Maas, Joyce et ses collègues rapportent que les neutrophiles associés aux tumeurs (TAN) ont tendance à se regrouper autour des vaisseaux sanguins mal formés et qui fuient dans les tumeurs et à désactiver les programmes d’expression génique qui induisent la mort cellulaire tout en activant les gènes qui soutiennent la survie cellulaire ; allongeant ainsi leur durée de vie . Ces résultats ont été confirmés dans des études pionnières réalisées sur des modèles murins de cancer du cerveau.
Une fois installés dans le TME, ont découvert les chercheurs, les TAN commencent à produire des facteurs qui stimulent la formation de vaisseaux sanguins. Ils deviennent également fonctionnellement supprimés, arrêtant la production d’espèces réactives de l’oxygène ; les neutrophiles en bombes moléculaires utilisent habituellement pour détruire leurs cibles cellulaires.
Mais il s’avère que les TAN ne sont pas seulement victimes de l’immunosuppression. Ils en sont aussi les auteurs. Les chercheurs montrent que les TAN regroupés autour des vaisseaux sanguins tumoraux s’associent et suppriment apparemment les cellules T cytotoxiques ; les forces de première ligne du système immunitaire qui tuent les cellules cancéreuses et sont engagées par la plupart des immunothérapies approuvées.
Maas, Joyce et ses collègues identifient plusieurs facteurs qui recrutent des TAN dans le TME et induisent leur transformation fonctionnelle.

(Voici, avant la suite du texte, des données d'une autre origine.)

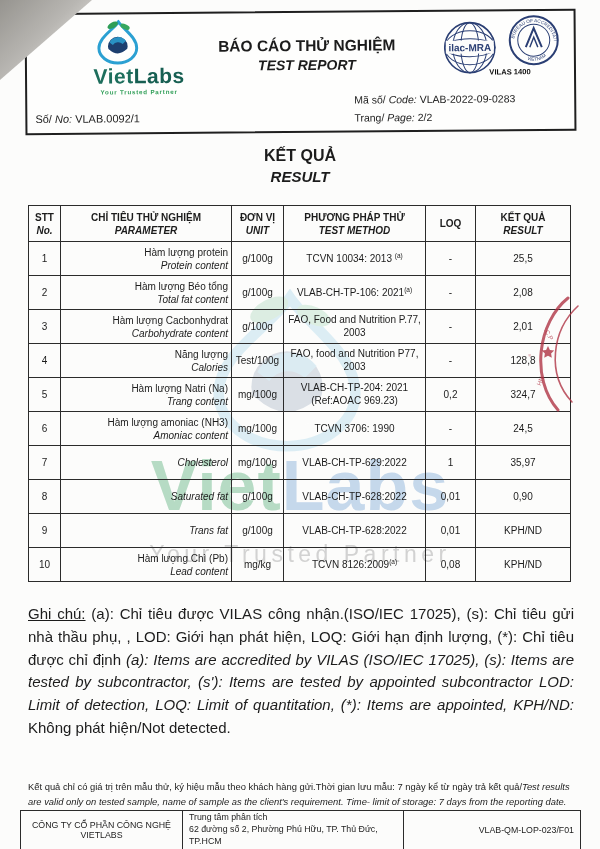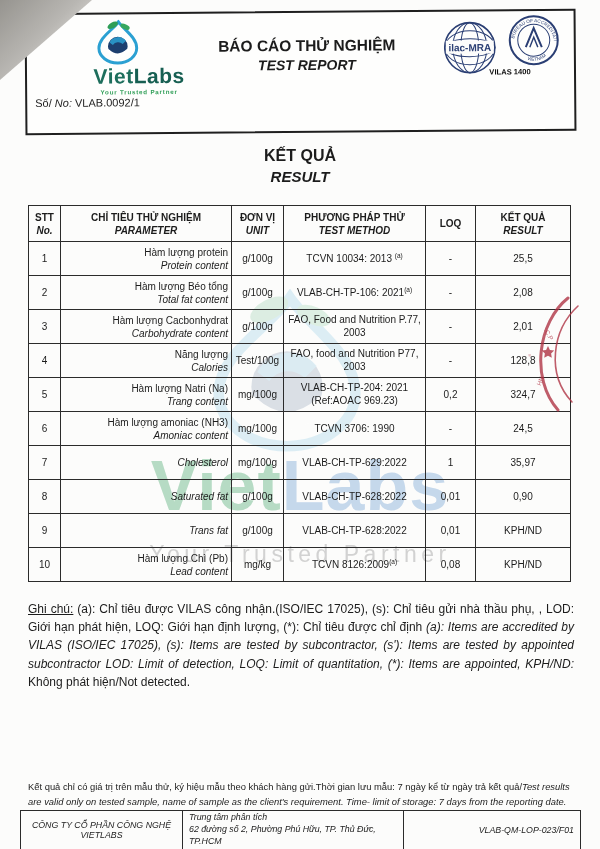"Mã số/ Code: VLAB-2022-09-0283" div.meta { html: none -> <div> <div> <span>Mã số/</span> <span>Code:</span> <span>VLAB-2022-09-0283</span> </div> <div> <span>Trang/</span> <span>Page:</span> <span>2/2</span> </div> </div> }
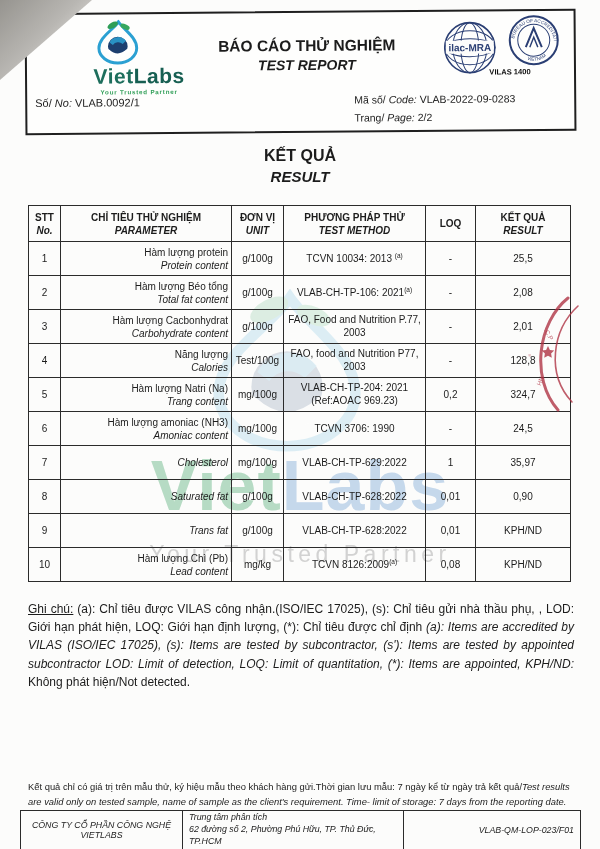"Số/ No: VLAB.0092/1" .report-no { top: 82px -> 98px }
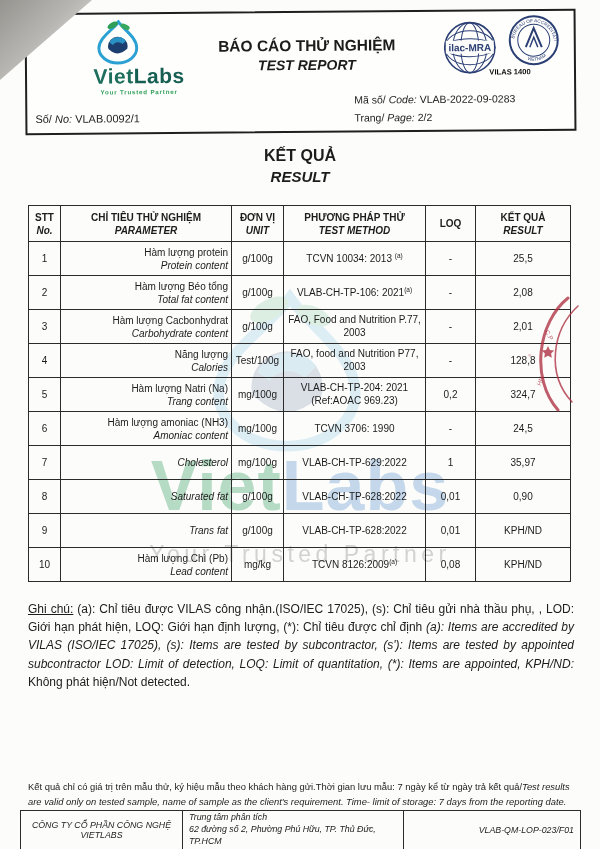"Ghi chú: (a): Chỉ tiêu" .notes { font-size: 12px -> 15px }
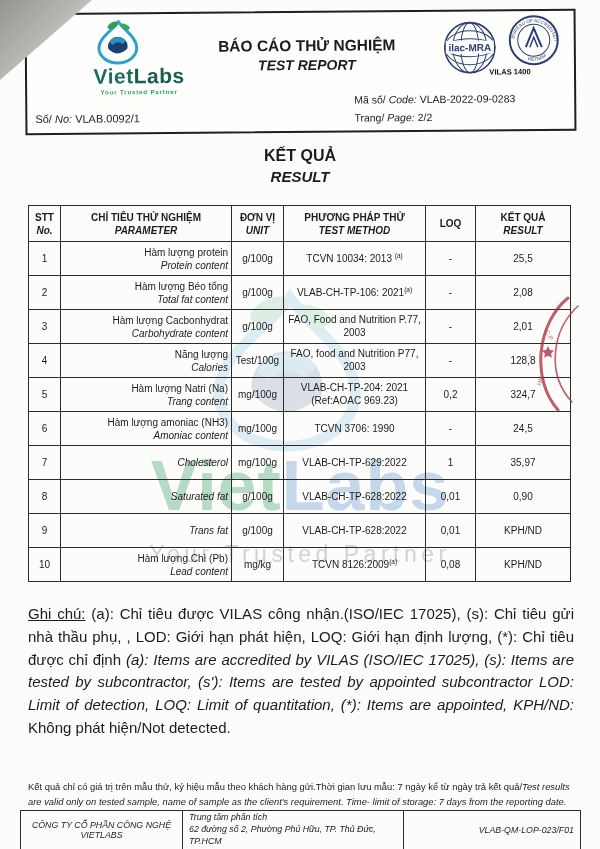"CÔNG TY CỔ PHẦN CÔNG" table.footer { font-style: italic -> none }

Deux facteurs inflammatoires semblent cependant jouer un rôle critique : la molécule de signalisation TNF-α et la céruloplasmine, une protéine porteuse du cuivre. Les chercheurs montrent que les deux sont produits par les neutrophiles eux-mêmes ainsi que par les macrophages et les microglies.
« Cela s’ajoute aux preuves croissantes selon lesquelles la niche myéloïde du microenvironnement tumoral est essentielle à l’établissement et au maintien d’un microenvironnement profondément immunosuppresseur dans les types de tumeurs cérébrales qui soutient la survie et la progression de ces cancers généralement mortels », a déclaré Joyce.
Elle et ses collègues vont maintenant examiner si le ciblage des facteurs inflammatoires et des interactions cellulaires qui induisent l’immunosuppression du TAN peut contribuer à améliorer les réponses des tumeurs cérébrales à l’immunothérapie.